Estas unidades podem ser úteis para garantir que os nativos possam nelas permanecer. As terras são áreas públicas, onde famílias vivem há gerações. Sem título de posse, e sem recursos, estão sujeitas às intempéries como a especulação imobiliária, tão ativa no litoral. Neste sentido elas podem funcionar, mas não podem ser consideradas áreas de conservação. Os exemplos são muitos. A Resex de Pirajubaé, em Santa Catarina, era de onde os extrativistas extraiam o berbigão. Hoje não extraem mais.
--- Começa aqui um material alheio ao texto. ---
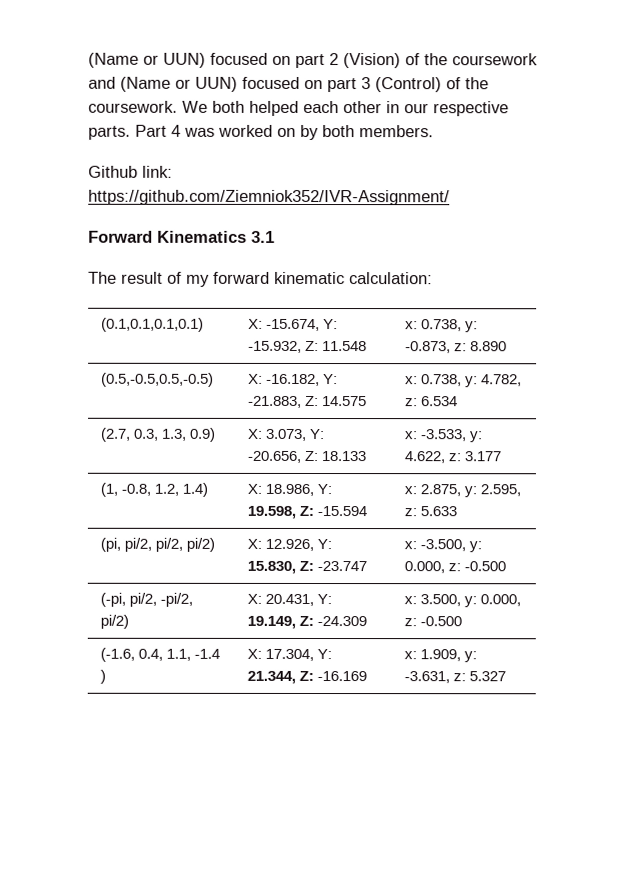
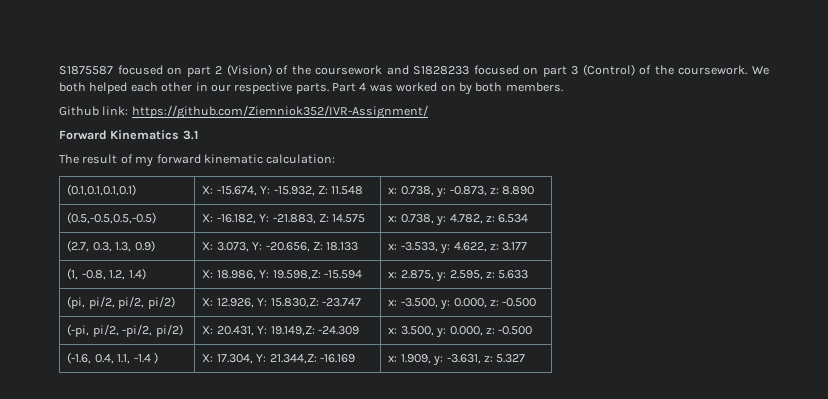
- (Name or UUN) focused on part 2 (Vision) of the coursework and (Name or UUN) focused on part 3 (Control) of the coursework.
+ S1875587 focused on part 2 (Vision) of the coursework and S1828233 focused on part 3 (Control) of the coursework.
- (1, -0.8, 1.2, 1.4) | X: 18.986, Y: 19.598, Z: -15.594 | x: 2.875, y: 2.595, z: 5.633
+ (1, -0.8, 1.2, 1.4) | X: 18.986, Y: 19.598,Z: -15.594 | x: 2.875, y: 2.595, z: 5.633
- (pi, pi/2, pi/2, pi/2) | X: 12.926, Y: 15.830, Z: -23.747 | x: -3.500, y: 0.000, z: -0.500
+ (pi, pi/2, pi/2, pi/2) | X: 12.926, Y: 15.830,Z: -23.747 | x: -3.500, y: 0.000, z: -0.500
- (-pi, pi/2, -pi/2, pi/2) | X: 20.431, Y: 19.149, Z: -24.309 | x: 3.500, y: 0.000, z: -0.500
+ (-pi, pi/2, -pi/2, pi/2) | X: 20.431, Y: 19.149,Z: -24.309 | x: 3.500, y: 0.000, z: -0.500
- (-1.6, 0.4, 1.1, -1.4 ) | X: 17.304, Y: 21.344, Z: -16.169 | x: 1.909, y: -3.631, z: 5.327
+ (-1.6, 0.4, 1.1, -1.4 ) | X: 17.304, Y: 21.344,Z: -16.169 | x: 1.909, y: -3.631, z: 5.327

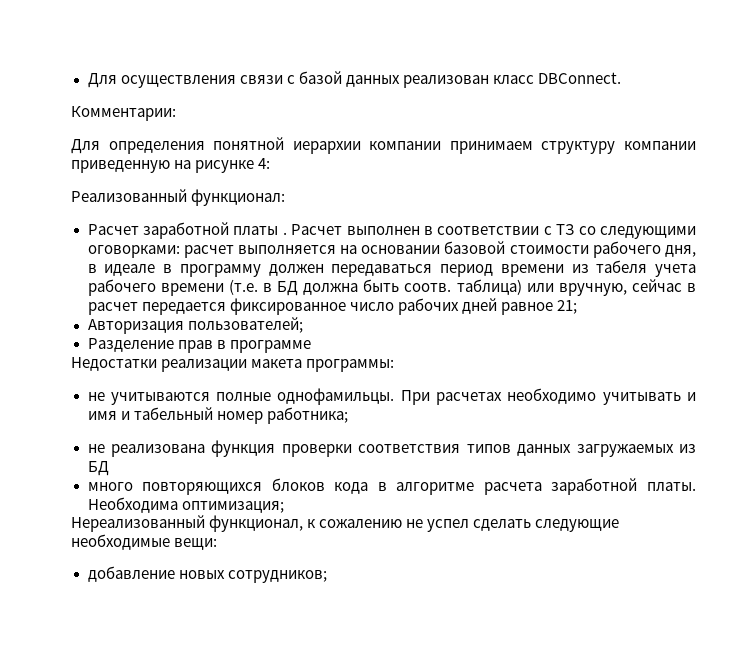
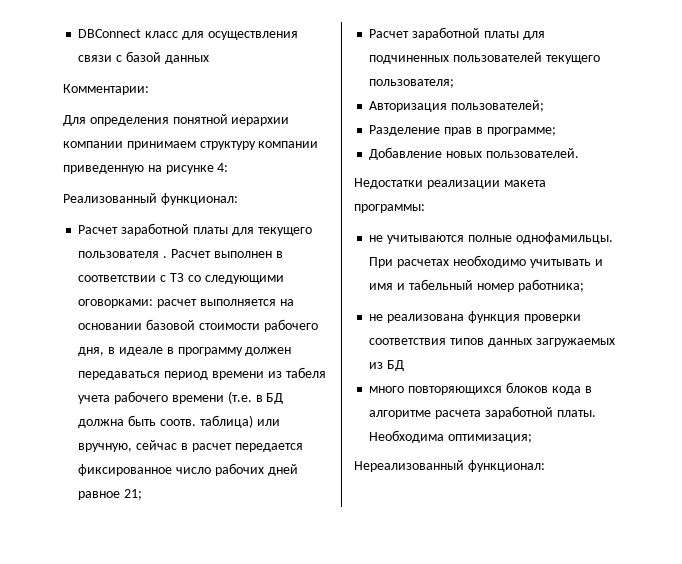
- Для осуществления связи с базой данных реализован класс DBConnect.
+ DBConnect класс для осуществления связи с базой данных
- Расчет заработной платы .
+ Расчет заработной платы для текущего пользователя .
+ Расчет заработной платы для подчиненных пользователей текущего пользователя;
- Разделение прав в программе
+ Разделение прав в программе;
+ Добавление новых пользователей.
- Нереализованный функционал, к сожалению не успел сделать следующие необходимые вещи:
- добавление новых сотрудников;
+ Нереализованный функционал:

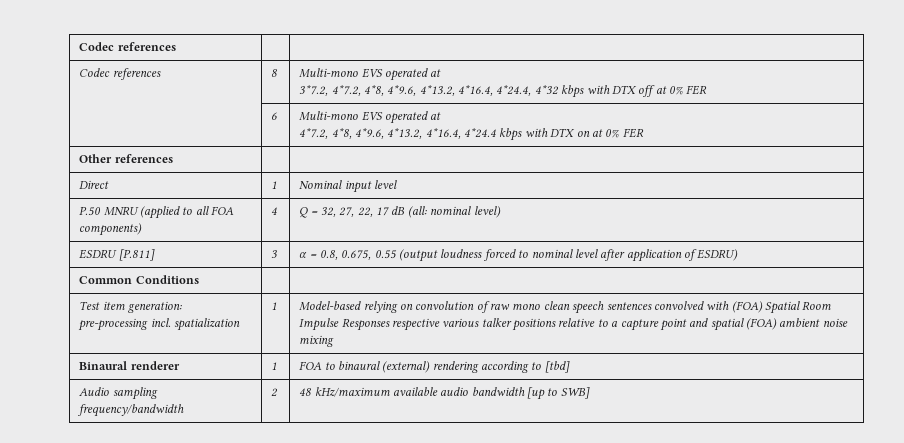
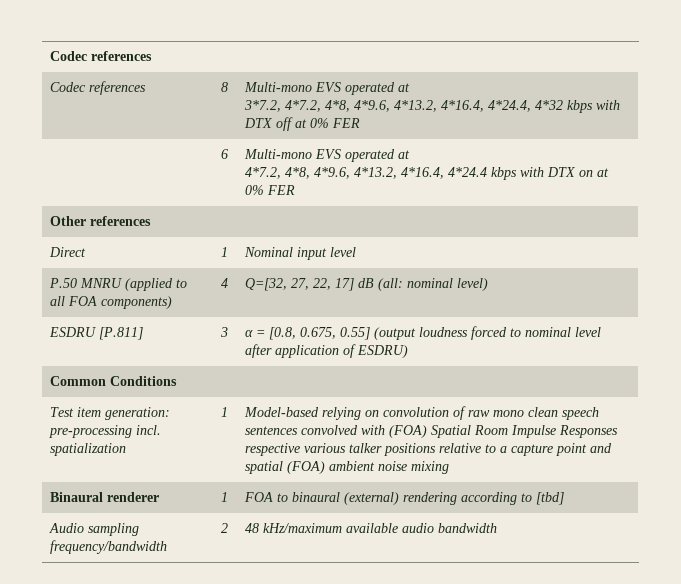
- P.50 MNRU (applied to all FOA components) | 4 | Q = 32, 27, 22, 17 dB (all: nominal level)
+ P.50 MNRU (applied to all FOA components) | 4 | Q=[32, 27, 22, 17] dB (all: nominal level)
- ESDRU [P.811] | 3 | α = 0.8, 0.675, 0.55 (output loudness forced to nominal level after application of ESDRU)
+ ESDRU [P.811] | 3 | α = [0.8, 0.675, 0.55] (output loudness forced to nominal level after application of ESDRU)
- Audio sampling frequency/bandwidth | 2 | 48 kHz/maximum available audio bandwidth [up to SWB]
+ Audio sampling frequency/bandwidth | 2 | 48 kHz/maximum available audio bandwidth

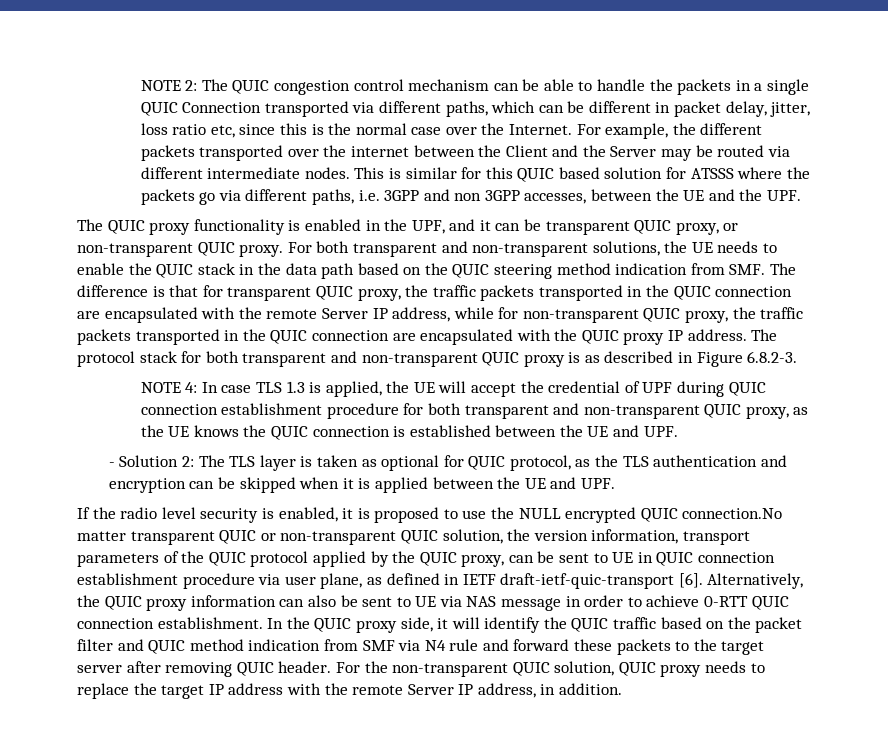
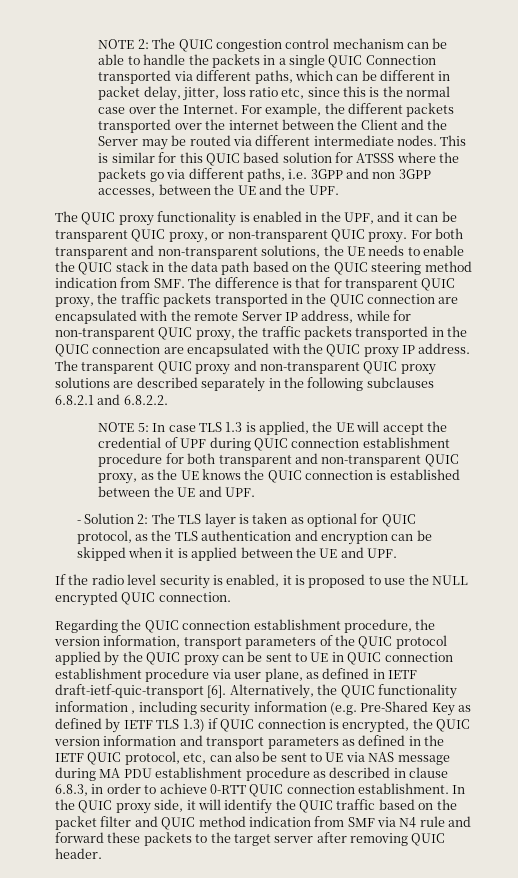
- The protocol stack for both transparent and non-transparent QUIC proxy is as described in Figure 6.8.2-3.
- NOTE 4: In case TLS 1.3 is applied, the UE will accept the credential of UPF during QUIC connection establishment procedure for both transparent and non-transparent QUIC proxy, as the UE knows the QUIC connection is established between the UE and UPF.
+ The transparent QUIC proxy and non-transparent QUIC proxy solutions are described separately in the following subclauses 6.8.2.1 and 6.8.2.2.
+ NOTE 5: In case TLS 1.3 is applied, the UE will accept the credential of UPF during QUIC connection establishment procedure for both transparent and non-transparent QUIC proxy, as the UE knows the QUIC connection is established between the UE and UPF.
- If the radio level security is enabled, it is proposed to use the NULL encrypted QUIC connection.No matter transparent QUIC or non-transparent QUIC solution, the version information, transport parameters of the QUIC protocol applied by the QUIC proxy, can be sent to UE in QUIC connection establishment procedure via user plane, as defined in IETF draft-ietf-quic-transport [6].
+ If the radio level security is enabled, it is proposed to use the NULL encrypted QUIC connection.
+ Regarding the QUIC connection establishment procedure, the version information, transport parameters of the QUIC protocol applied by the QUIC proxy can be sent to UE in QUIC connection establishment procedure via user plane, as defined in IETF draft-ietf-quic-transport [6].
- Alternatively, the QUIC proxy information can also be sent to UE via NAS message in order to achieve 0-RTT QUIC connection establishment.
+ Alternatively, the QUIC functionality information , including security information (e.g. Pre-Shared Key as defined by IETF TLS 1.3) if QUIC connection is encrypted, the QUIC version information and transport parameters as defined in the IETF QUIC protocol, etc, can also be sent to UE via NAS message during MA PDU establishment procedure as described in clause 6.8.3, in order to achieve 0-RTT QUIC connection establishment.
- For the non-transparent QUIC solution, QUIC proxy needs to replace the target IP address with the remote Server IP address, in addition.

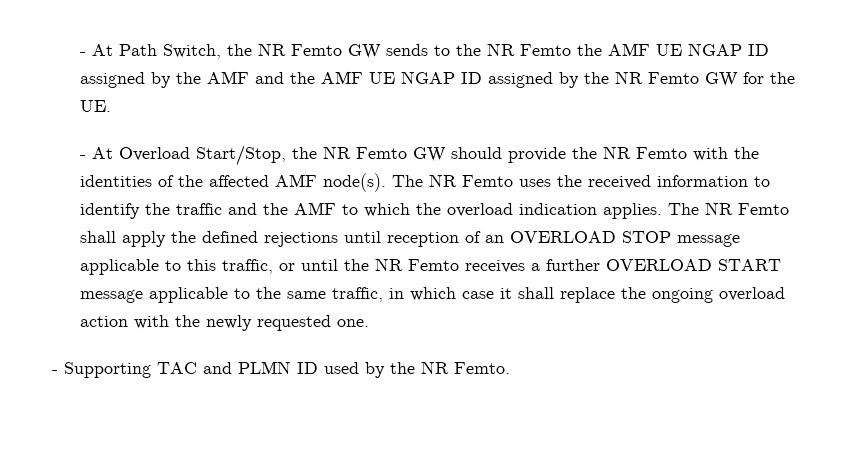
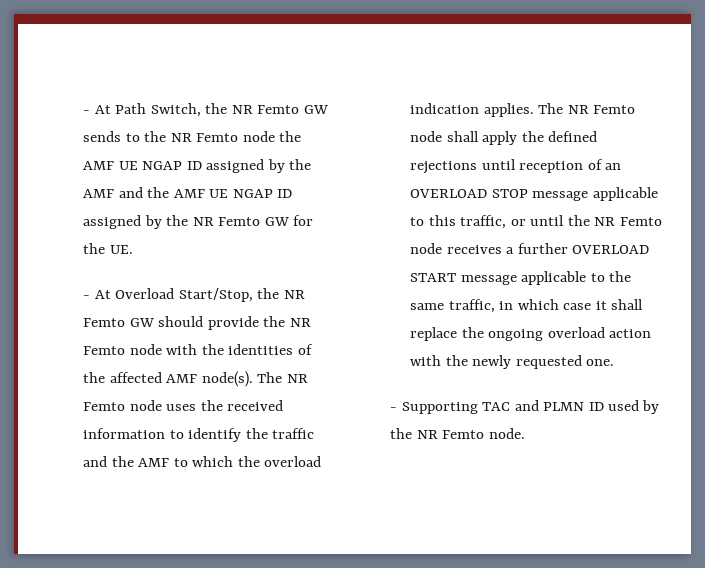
- - At Path Switch, the NR Femto GW sends to the NR Femto the AMF UE NGAP ID assigned by the AMF and the AMF UE NGAP ID assigned by the NR Femto GW for the UE.
+ - At Path Switch, the NR Femto GW sends to the NR Femto node the AMF UE NGAP ID assigned by the AMF and the AMF UE NGAP ID assigned by the NR Femto GW for the UE.
- - At Overload Start/Stop, the NR Femto GW should provide the NR Femto with the identities of the affected AMF node(s).
+ - At Overload Start/Stop, the NR Femto GW should provide the NR Femto node with the identities of the affected AMF node(s).
- The NR Femto uses the received information to identify the traffic and the AMF to which the overload indication applies.
+ The NR Femto node uses the received information to identify the traffic and the AMF to which the overload indication applies.
- The NR Femto shall apply the defined rejections until reception of an OVERLOAD STOP message applicable to this traffic, or until the NR Femto receives a further OVERLOAD START message applicable to the same traffic, in which case it shall replace the ongoing overload action with the newly requested one.
+ The NR Femto node shall apply the defined rejections until reception of an OVERLOAD STOP message applicable to this traffic, or until the NR Femto node receives a further OVERLOAD START message applicable to the same traffic, in which case it shall replace the ongoing overload action with the newly requested one.
- - Supporting TAC and PLMN ID used by the NR Femto.
+ - Supporting TAC and PLMN ID used by the NR Femto node.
Por o fizeram em demasia e, sem a necessária avaliação da área, o berbigão acabou. Na de Resex Marinha de Tracuateua, no Pará, não há mais peixes, e o tráfico de crack rola solto, sem ação da polícia, mesmo sendo uma unidade de conservacão.

Os berbigões, ou vôngole, que eram extraídos da Resex de Pirajubaé.

Sugestão sobre as Resex

Os nativos que moram dentro das várias Resex da costa brasileira apenas sobrevivem. Mas têm uma vida miserável. Os conflitos entre pais e filhos crescem. Os filhos não querem seguir a profissão dos pais. Pudera, a profissão de pescador artesanal é ingrata demais, perigosa e dura. Uma das possibilidades é o turismo de base comunitária que já acontece em algumas. Eu mesmo estive hospedado em uma casa de pescadores na RESEX do Batoque, no Ceará.

Turismo de baixo impacto

Este tipo de turismo não atrai grandes públicos, mas é um modalidade de baixo impacto, ideal para o litoral. E traz recursos aos nativos que mal conseguem sobreviver da pesca e mariscagem. O MMA deveria aproveitar a maré das concessões, e promover mais este tipo de atividade já que apenas a extração de vida marinha os condena a uma eterna vida de sobreviventes, sem perspectivas de melhora, ao contrário. No ceará existe a rede TUCUM, uma rede de Turismo Comunitário composta por 12 comunidades do Estado. É preciso expandir esta atividade, ideal para gente jovem, estudantes, pesquisadores, etc.

Excentricidades de certas UCs

Uma das categorias de proteção integral, os Monumentos Nacionais, tem regras pra lá de excêntricas. Estas são UCs que podem ser visitadas por turistas. E onde pode haver extração. No caso do bioma marinho, há uma que já foi citada neste site como exemplo de UC bem gerida, o Monumento Natural das Ilhas Cagarras, no Rio de Janeiro. Com pouco tempo desde a criação, em 2010, avançou mais que muitas com o dobro de idade. Nada a reparar na gestão. Mas foi visando-a, que descobri a tal regra excêntrica. Ao redor de cada ilha há um espaço proibido para a pesca, de dez metros de distância do costão. A pergunta é: quem vai medir, ou quem avisará aos peixes para que se mantenham nesta faixa de segurança? Ou seja, está mais que na hora de uma revisão das 12 categorias existentes, e suas respectivas regras.